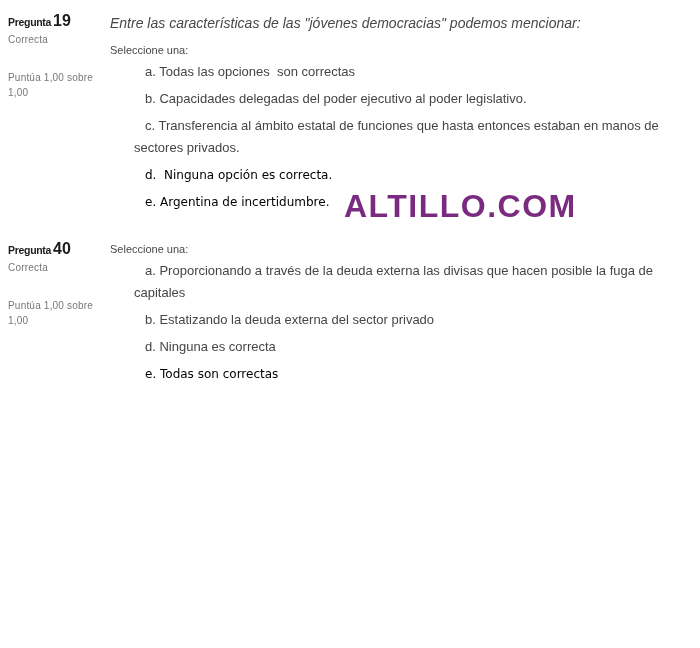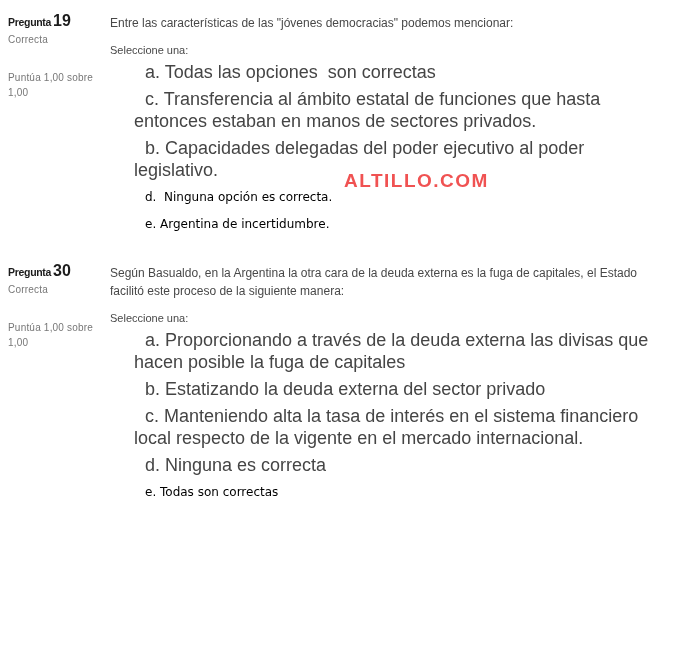"Entre las características de las" .qtext { font-size: 12px -> 14px; font-style: none -> italic }
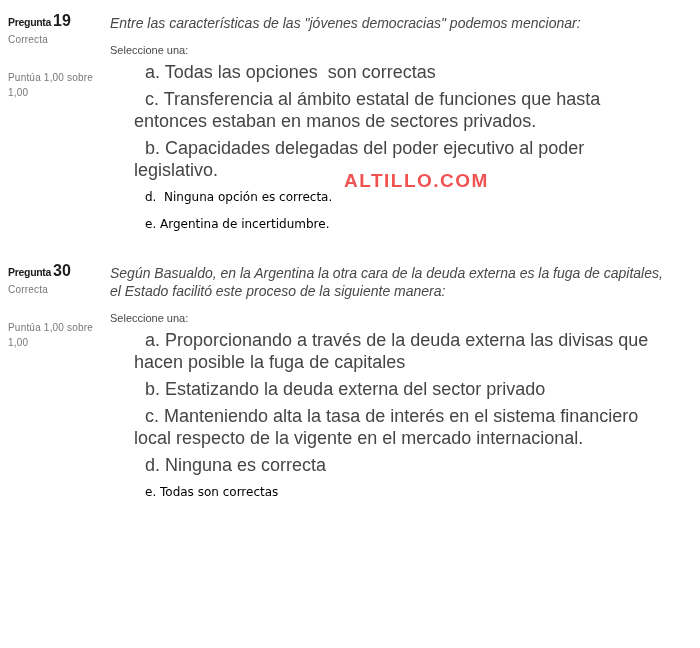"a. Todas las opciones son" .option { font-size: 18px -> 13px }
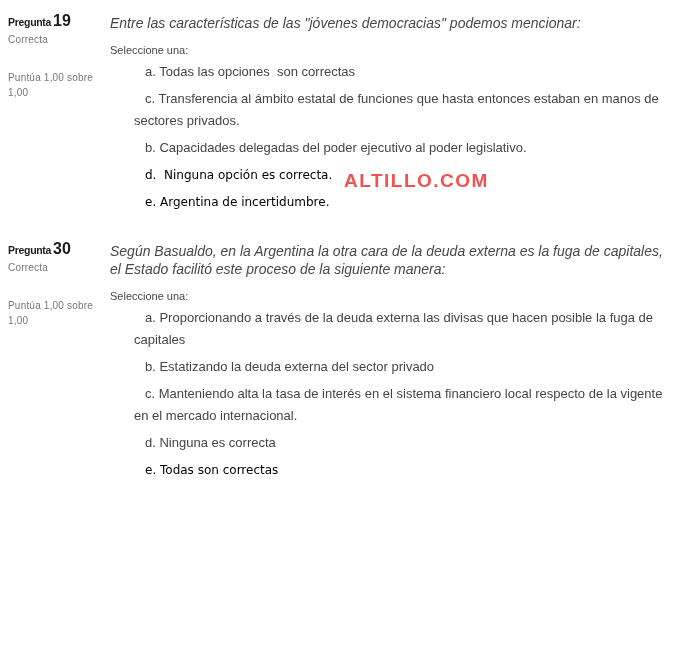"c. Transferencia al ámbito estatal" p.option { order: before "b. Capacidades delegadas del poder" -> after "b. Capacidades delegadas del poder" }
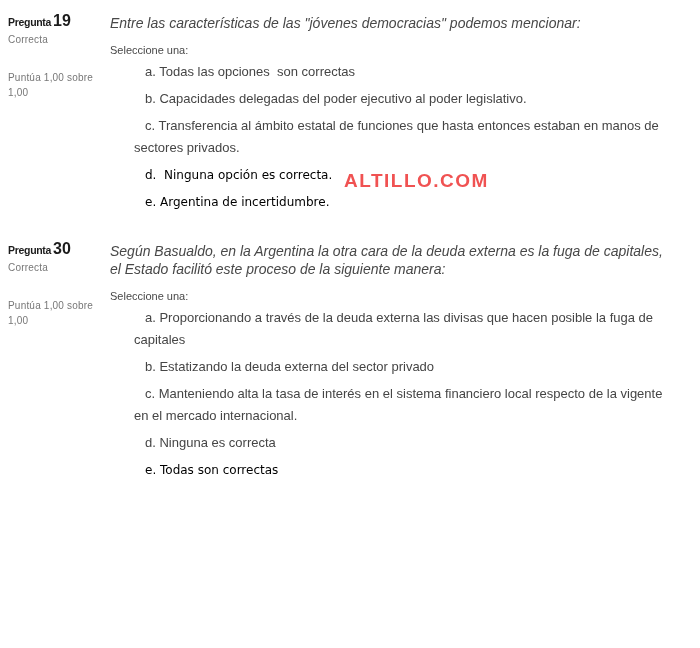"ALTILLO.COM" .watermark { color: #ef4444 -> #701a75; font-size: 19px -> 32px; top: 170px -> 188px }
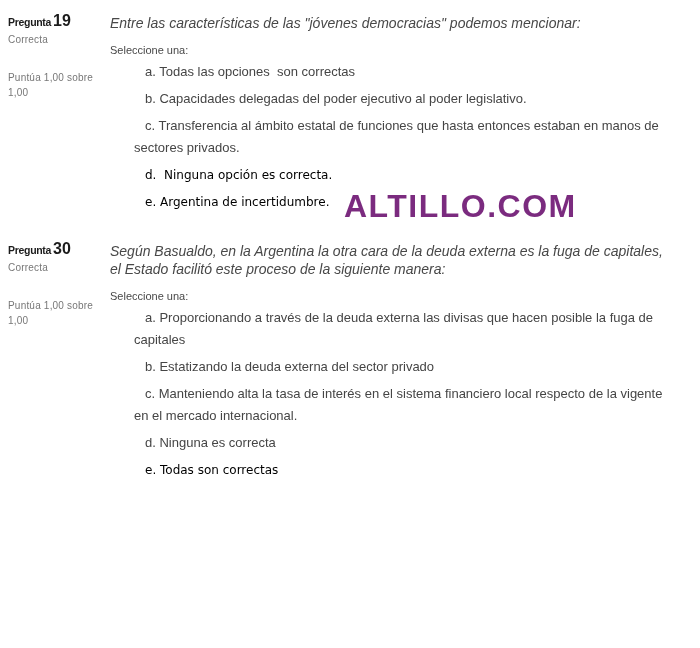"30" span.qnum { text: 30 -> 40 }
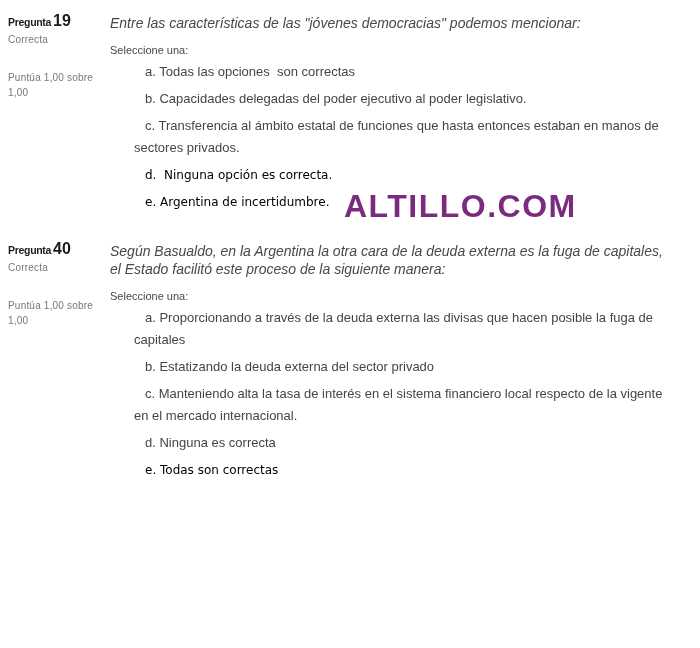"Según Basualdo, en la Argentina" p.qtext { html: <p>Según Basualdo, en la Argentina la otra cara de la deuda externa es la fuga de capitales, el Estado facilitó este proceso de la siguiente manera:</p> -> none }
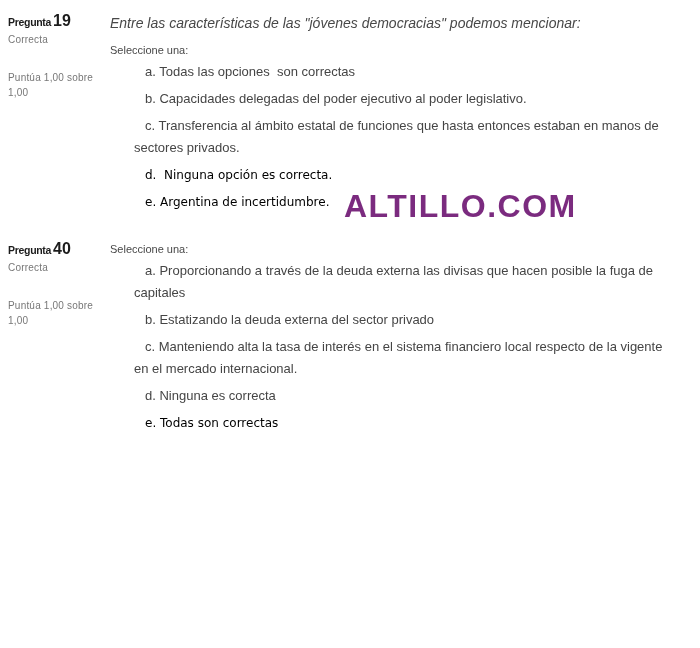"c. Manteniendo alta la tasa" p.option { html: <p>c. Manteniendo alta la tasa de interés en el sistema financiero local respecto de la vigente en el mercado internacional.</p> -> none }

-------

WHAT THE EXERCISE ASKS
The reply should hold every line of the records unchanged and no pictures.

RESPONSE FOR THIS EXERCISE
"Entre las características de las" .qtext { font-size: 12px -> 14px; font-style: none -> italic }
"a. Todas las opciones son" .option { font-size: 18px -> 13px }
"c. Transferencia al ámbito estatal" p.option { order: before "b. Capacidades delegadas del poder" -> after "b. Capacidades delegadas del poder" }
"ALTILLO.COM" .watermark { color: #ef4444 -> #701a75; font-size: 19px -> 32px; top: 170px -> 188px }
"30" span.qnum { text: 30 -> 40 }
"Según Basualdo, en la Argentina" p.qtext { html: <p>Según Basualdo, en la Argentina la otra cara de la deuda externa es la fuga de capitales, el Estado facilitó este proceso de la siguiente manera:</p> -> none }
"c. Manteniendo alta la tasa" p.option { html: <p>c. Manteniendo alta la tasa de interés en el sistema financiero local respecto de la vigente en el mercado internacional.</p> -> none }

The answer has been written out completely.